Darkness
- Margaret M. Kirk
- Aug 27
- 2 min read

Mid-week check-in. I was under the weather on Sunday.
Today is a black day in an already dark period in American history. I attempt to be guarded here and not wax political. However, this is not political. Today, someone massacred more innocent children. It was the children’s first day of school; they were beginning their day in church…praying! Tell me how to make sense of this? Please, if anyone has any tips on staying sane in this world, I need them urgently.
I am struggling so hard to balance the desire to know nothing, bury my head in the sand, and to be aware of what is going on. I can’t find the place where it doesn’t eat me up. Can you? Is there such a place for anyone who feels? I am lost, adrift in a sea of murky, toxic, cruel happenings in a country that used to feel like mine. It does not anymore. We are white, middle-class Americans who truly do experience privilege. John Prine put it perfectly…”I still love America, I just don’t know how to get there anymore.”
I also have a deep feeling of impotence. I make calls, I do what I can locally. But that never feels like enough. I was speaking with a friend this morning, and we both realized that we had some degree of “survivor’s guilt.”
Today, all I can do is cry, hold love in my heart, and grieve. Grieve for all those who are hurting, having human rights violated…all those precious, young innocent children who have been murdered, and their families. I grieve with them. While I will never know their pain…I grieve too.
I pace, I clean house, I cry, pace some more, take a walk in nature and cry some more. What comes to my mind often these days is the prayer of St.Francis. One I have known and loved all my life. Sharing an excerpt of it here.

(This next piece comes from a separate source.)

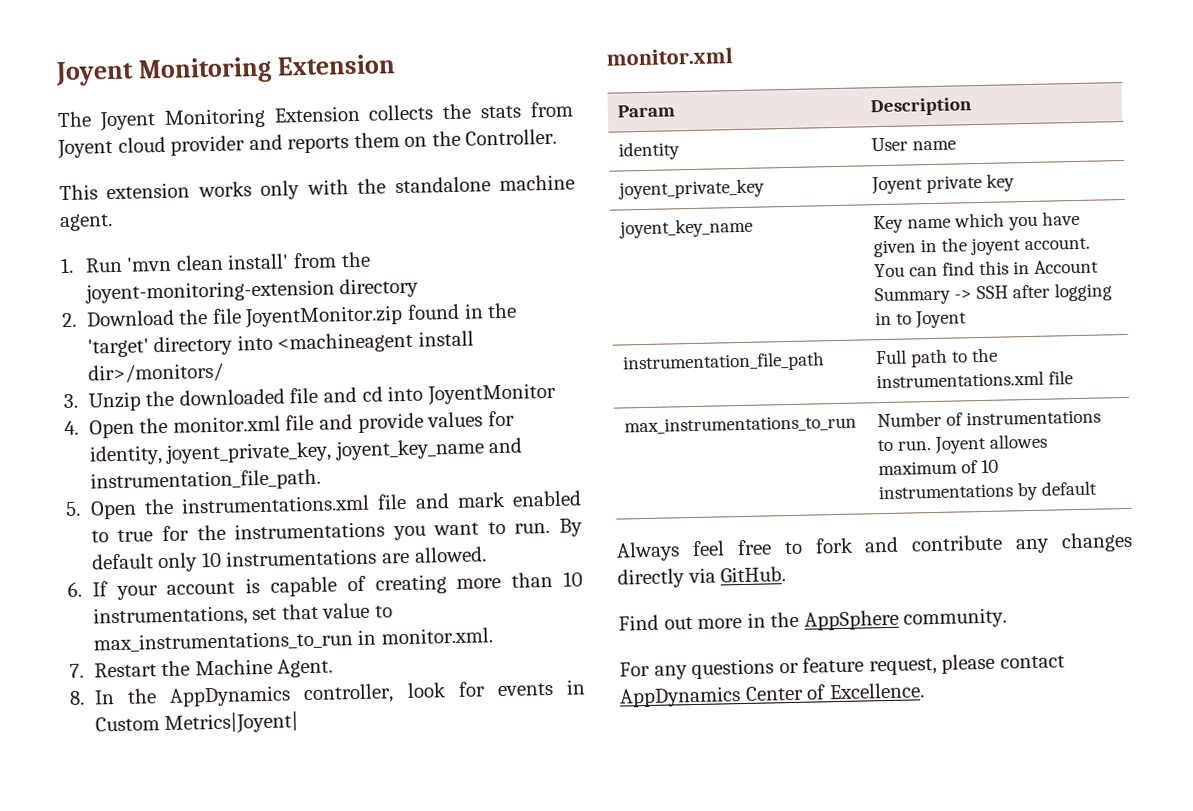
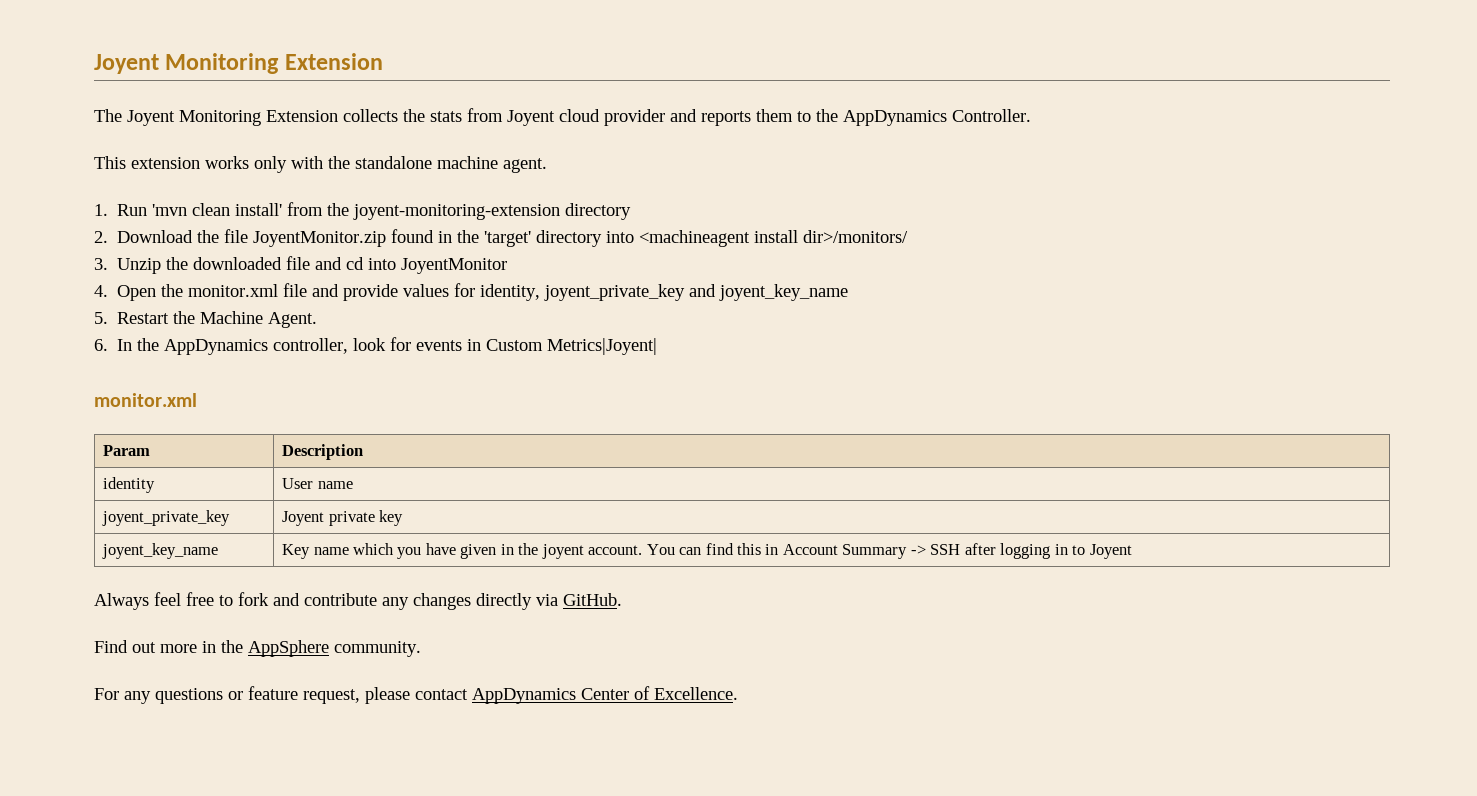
[404,130,461,147] on the -> [797,109,947,126] to the AppDynamics
[165,437,523,464] [89,468,321,493] [65,490,582,520] [90,518,583,543] [90,546,487,573] [67,571,583,601] [92,602,394,628] [92,627,493,653] [69,663,84,679] joyent_private_key, joyent_key_name and instrumentation_file_path. // 5. Open the instrumentations.xml file and mark enabled to true for the instrumentations you want to run. By default only 10 instrumentations are allowed. // 6. If your account is capable of creating more than 10 instrumentations, set that value to max_instrumentations_to_run in monitor.xml. // 7. -> [544,284,849,301] [94,312,108,324] joyent_private_key and joyent_key_name // 5.
[69,690,85,705] 8. -> [94,339,108,351] 6.
[622,351,826,374] [875,347,999,368] [876,370,1074,389] [624,414,858,435] [877,409,1102,428] [877,433,1048,454] [878,459,1000,476] [878,480,1098,501] // instrumentation_file_path | Full path to the instrumentations.xml file // max_instrumentations_to_run | Number of instrumentations to run. Joyent allowes maximum of 10 instrumentations by default -> (1132, 551) none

Keep on loving, caring, crying, and being kind. Connect with your tribe.
I wish you love and blessings on this very dark day. Let’s all strive in this darkness to be instruments of peace and a light where we can be. It’s what we can do.
“Make me an instrument of your peace: where there is hatred, let me sow love; where there is injury, pardon; where there is doubt, faith; where there is despair, hope; where there is darkness, light; where there is sadness, joy.”